Full Engagement at Work


Most of today’s companies still value presence over performance. The amount of time employees spend in the office matters more than what they accomplish during that time. The expectation of putting in long hours, regardless of whether or not it’s warranted, breeds a habit of filling time by creating non-critical activities, drifting into excessive socializing, or getting caught up in trivial office politics. For those of us who actually want to be productive rather than busy, being surrounded by counterproductive behavior can be frustrating.

How do you replace busyness with productivity? One powerful way is by increasing your presence-to-performance ratio.

Presence-to-Performance Ratio

Presence is the amount of time you’re at work.

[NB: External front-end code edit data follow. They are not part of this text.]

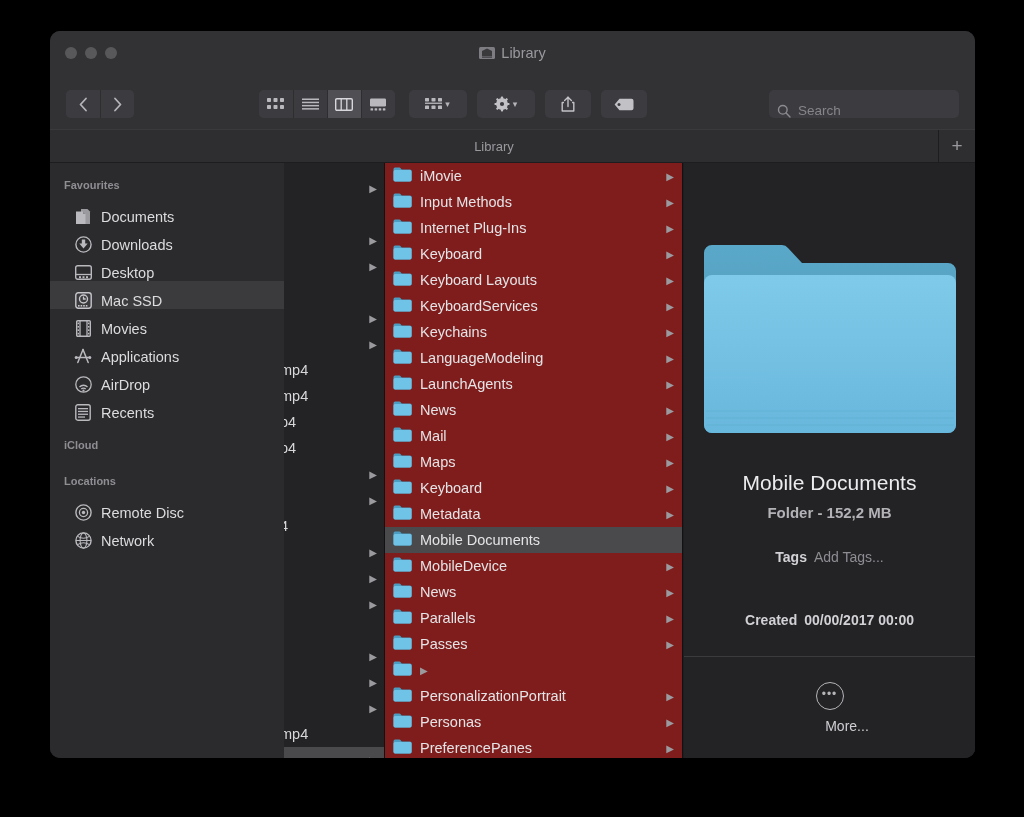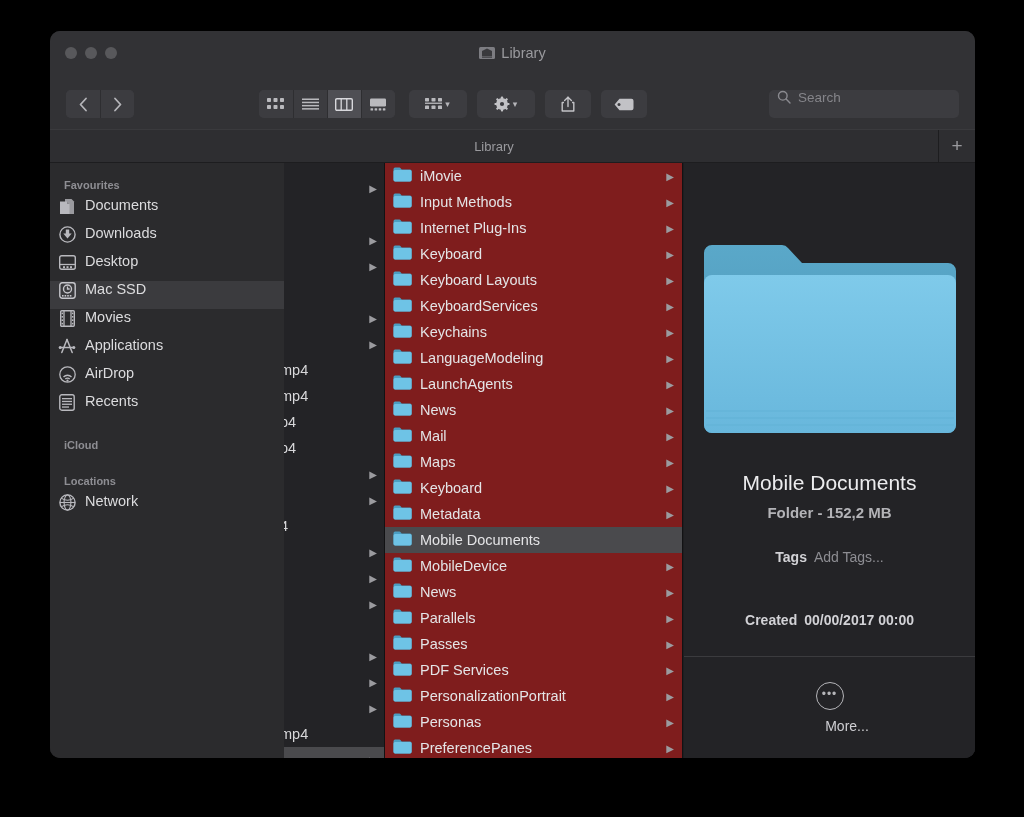"Search" .search-field { align-items: flex-start -> flex-end }
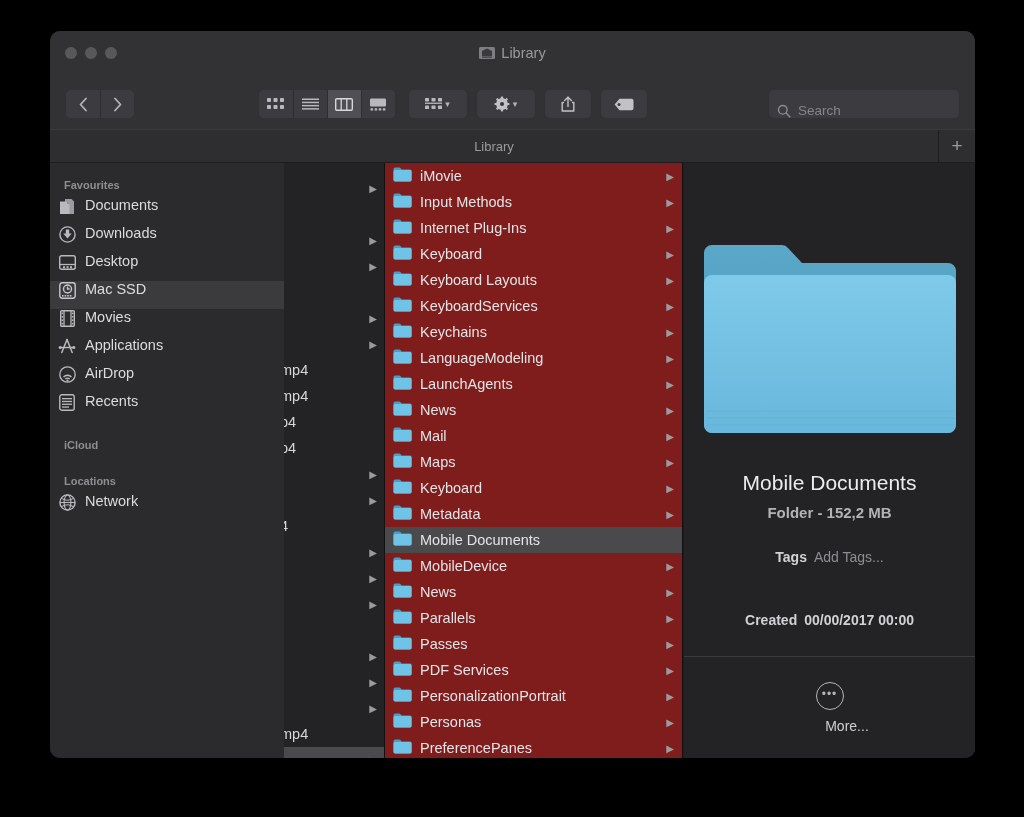"Documents" .sb-item { align-items: flex-start -> flex-end; padding-left: 8px -> 24px }
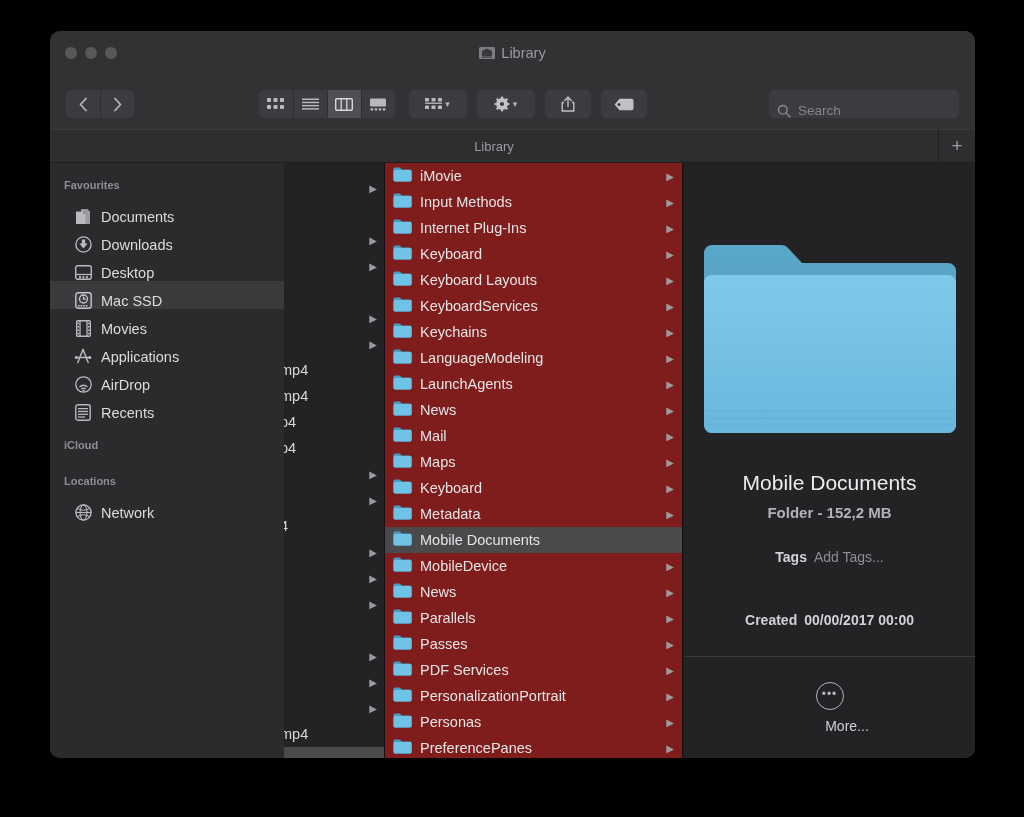"Remote Disc" div.sb-item { html: none -> <div> <span> <svg> <circle></circle> <circle></circle> <circle></circle> </svg> </span> <span>Remote Disc</span> </div> }
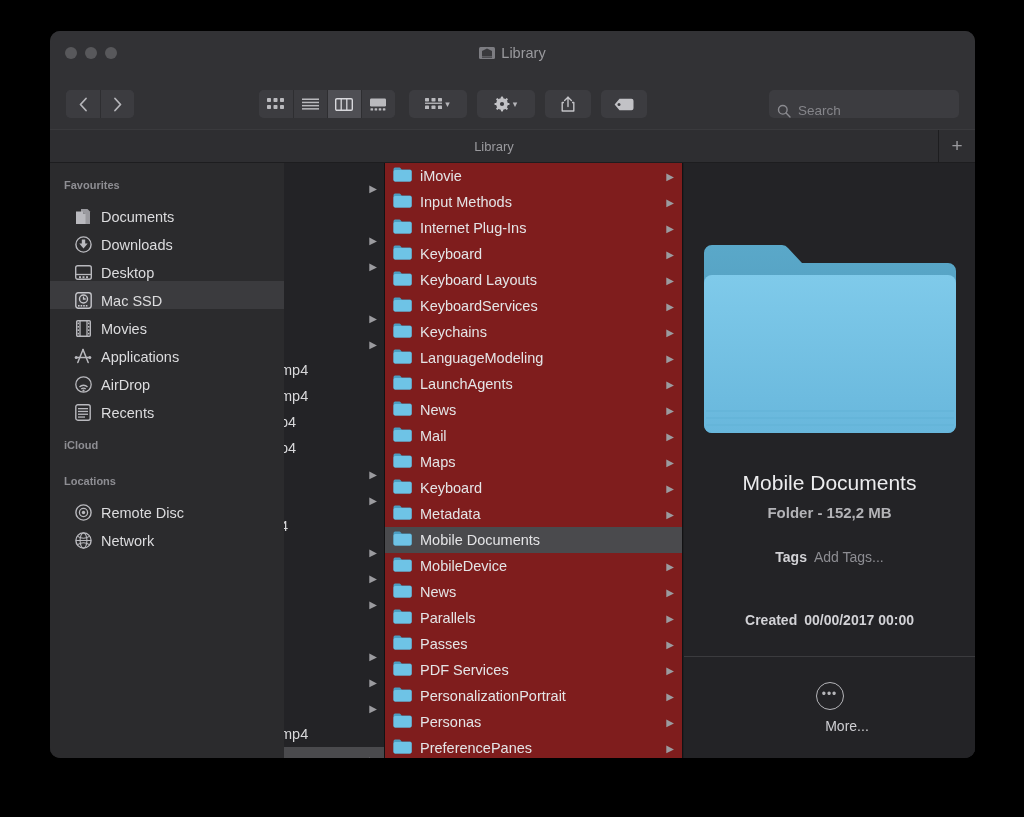"PDF Services" span.file-name { html: <span>PDF Services</span> -> none }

This can mean time in the office, at your desk, in a meeting, at the keyboard, or any other way you choose to define it. Performance is the amount of time that you’re actually working.

Suppose Sam is on his laptop for six hours, and his current project is to create a PowerPoint presentation. During those six hours, he checks his email for 30 minutes, spends another cumulative 30 minutes on Facebook (10 minutes here, 5 minutes there, etc.), 15 minutes chatting with colleagues, and 45 minutes cruising various websites (again, not all at once). The rest of the time, he works on PowerPoint.

His presence-to-performance ratio is 66%. Of the six hours he was at work, he spent four hours working, meaning that he was two-thirds’ engaged. That’s actually generous if we factor in concentration recovery time from task switching. If he wants to increase his productivity, he should strive for full engagement.

Keep a Time Log

The easiest way to increase your presence-to-performance ratio is to keep a detailed time log of every single activity you perform, moment-to-moment, while at work. Just keep a running list of each action and how long it took. You can either log the time by the length of the action, or by the start time.

Despite much more sophisticated time logging software out there for free, I like the simplicity of the Notepad editor in Windows. My favorite feature of this rather vanilla utility is the F5 time stamp. Whenever you start a new activity, just hit F5 to generate the time and date on the line, then complete the line with your activity description. You can even go more lo-fi and just use pen and paper.

Start your log right from the moment you’re scheduled to start working, not when you actually start working. It’s too easy to overlook 15-40 minutes of unfocused work in the morning by dismissing it as “warmup” time. It’s better to challenge yourself to see how much you can get done in the first hour, and then take a break if you still feel the need. You’ll probably find that starting the morning with a “sprint” has a positive carryover on how you attack the rest of the day.

You might suspect that jotting down every last thing you do in a work session would get too disruptive to be sustainable, let alone productive. You’re right. A week a performance metrics should shed enough light on your general work patterns. If you’re like me, the results of your first time log will make “66%” Sam look Type-A by comparison. Most people have no idea how much time they waste, just like they have no idea of how much they eat, unless they record it all and do the math.

Naturally, you’ll never become 100% productive at work. If you eat, go to the bathroom, and are minimally cordial with coworkers and clients, you’re going to sacrifice some output. Shoot for the 80-90% range.

Make a Checklist of Recoverable Time

Now that you have a record of all of your activities during the week, productive and unproductive, look for the unproductive ones and compile them into a checklist. The time spent on those activities is time you can recover for more meaningful activities. I define productivity as “meaningful activity.”

Make this checklist your “not to do” list. Either stop these activities entirely (usually the best choice), schedule them as after-work options, or consciously constrain their duration — if there are four websites you regularly visit each morning, give yourself 10 minutes to scan all of them, then go back to work.

Sharpen the Saw

Once you’ve cut out a substantial number of extraneous activities, test your increase engagement objectively by doing another week of time logging. You can either schedule one-week loggings on a regular basis — say, quarterly — or commit to one whenever  you feel you’ve made significant progress. It’s great to feel like you’re getting more done, but logging everything you are and aren’t doing is the reality check that gives you serious insights into your new improvement opportunities.